### 简单显示多个nom在corpus里的Polysemy score

In [15]:
import pandas as pd
import torch
from transformers import CamembertTokenizer, CamembertModel
import numpy as np
import re


In [16]:
def preprocess_text(text):
    """简化的预处理函数"""
    text = str(text).lower()
    text = re.sub(r'[^\w\s]', ' ', text)
    text = re.sub(r'\s+', ' ', text)
    return text.strip()


In [17]:
def get_word_embeddings(texts, word, tokenizer, model, batch_size=8):
    """获取特定词在所有上下文中的嵌入向量"""
    word_embeddings = []

    for i in range(0, len(texts), batch_size):
        batch_texts = texts[i:i + batch_size]

        # 对批次进行编码
        inputs = tokenizer(batch_texts,
                         padding=True,
                         truncation=True,
                         max_length=512,
                         return_tensors="pt")

        # 获取每个句子中目标词的位置
        word_ids = []
        for text in batch_texts:
            tokens = tokenizer.tokenize(text)
            # 找出目标词的位置（考虑分词后可能的变化）
            word_positions = []
            for i, token in enumerate(tokens):
                if word in token:
                    word_positions.append(i + 1)  # +1 是因为[CLS]标记
            if word_positions:
                word_ids.append(word_positions[0])
            else:
                word_ids.append(None)

        # 获取embeddings
        with torch.no_grad():
            outputs = model(**inputs)
            hidden_states = outputs.last_hidden_state

            # 提取目标词的embeddings
            for idx, word_id in enumerate(word_ids):
                if word_id is not None:
                    word_embeddings.append(hidden_states[idx, word_id].numpy())

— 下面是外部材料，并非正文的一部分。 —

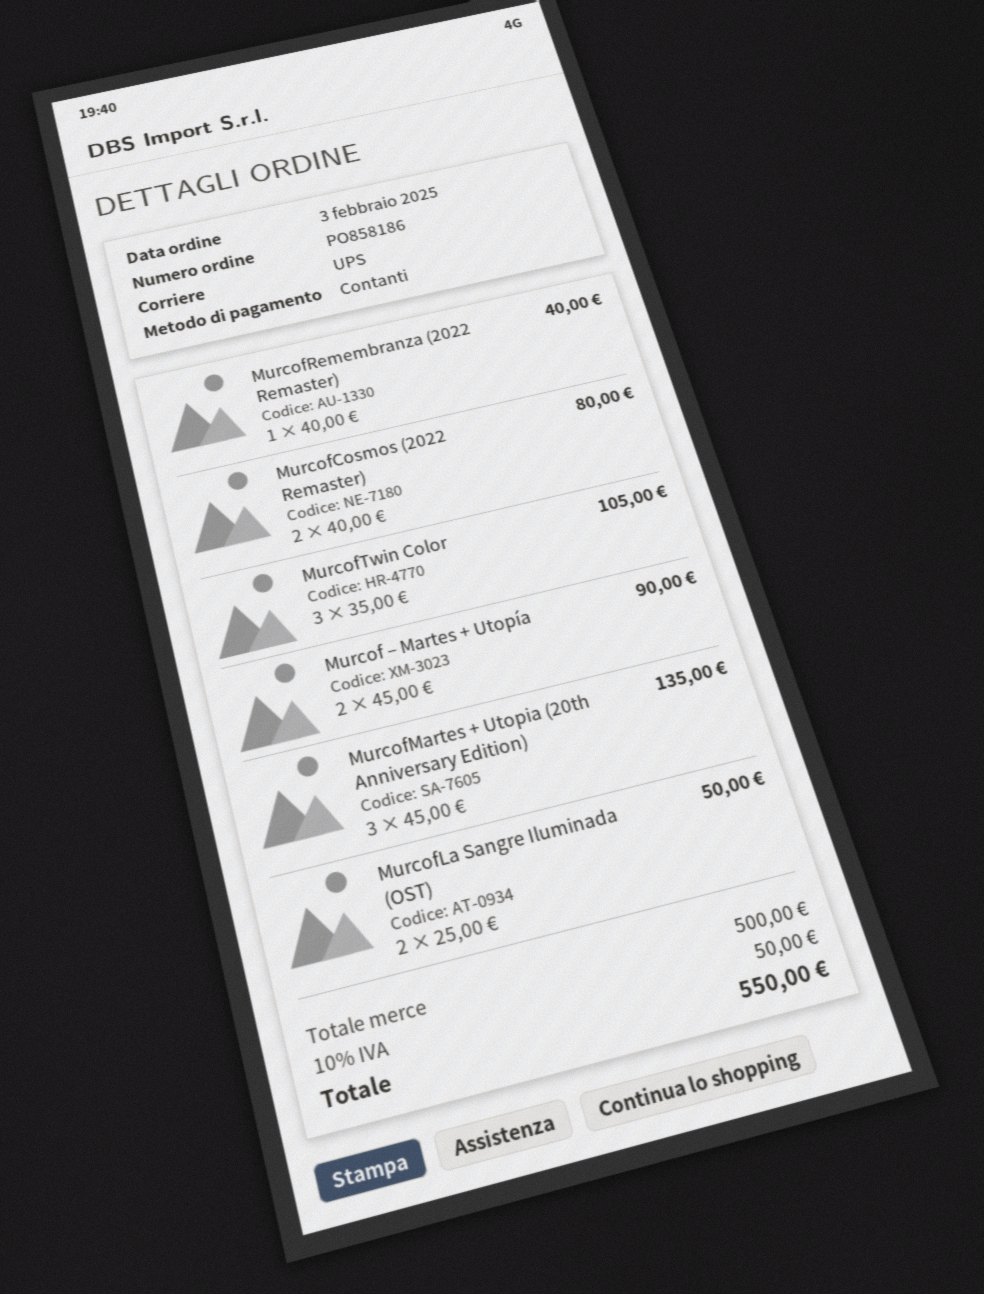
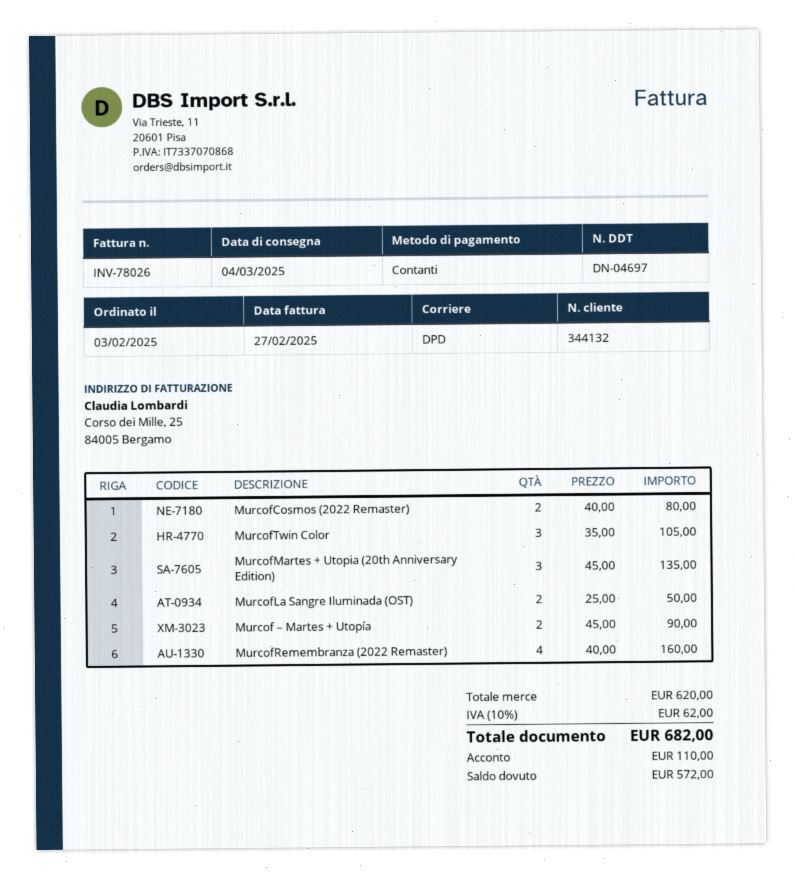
shipping method: UPS -> DPD
MurcofRemembranza (2022 Remaster): 1 x 40.00 = 40.00 -> 4 x 40.00 = 160.00
subtotal: 500.00 -> 620.00
tax: 10% = 50.00 -> 10% = 62.00
total: 550.00 -> 682.00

    return word_embeddings


In [18]:
def analyze_single_word(word, df, sample_size=100):
    """分析单个词的多义性"""
    # 初始化模型和分词器
    tokenizer = CamembertTokenizer.from_pretrained('camembert-base')
    model = CamembertModel.from_pretrained('camembert-base')
    model.eval()

    # 筛选包含目标词的句子
    relevant_texts = df[df['review'].str.contains(word, case=False, na=False, regex=False)]

    if len(relevant_texts) == 0:
        print(f"No occurrences found for word: {word}")
        return None

    # 如果句子太多，随机抽样
    if len(relevant_texts) > sample_size:
        relevant_texts = relevant_texts.sample(n=sample_size, random_state=42)

    print(f"\nAnalyzing word '{word}' in {len(relevant_texts)} contexts...")

    # 预处理文本
    processed_texts = [preprocess_text(text) for text in relevant_texts['review']]

    # 获取词的所有embeddings
    word_embeddings = get_word_embeddings(processed_texts, word, tokenizer, model)

    # 确保我们有足够的embeddings来计算多义性
    if len(word_embeddings) >= 2:
        # 转换为numpy数组
        embeddings_array = np.array(word_embeddings)

        # 计算余弦相似度矩阵
        norm = np.linalg.norm(embeddings_array, axis=1, keepdims=True)
        normalized_embeddings = embeddings_array / norm
        similarity_matrix = np.dot(normalized_embeddings, normalized_embeddings.T)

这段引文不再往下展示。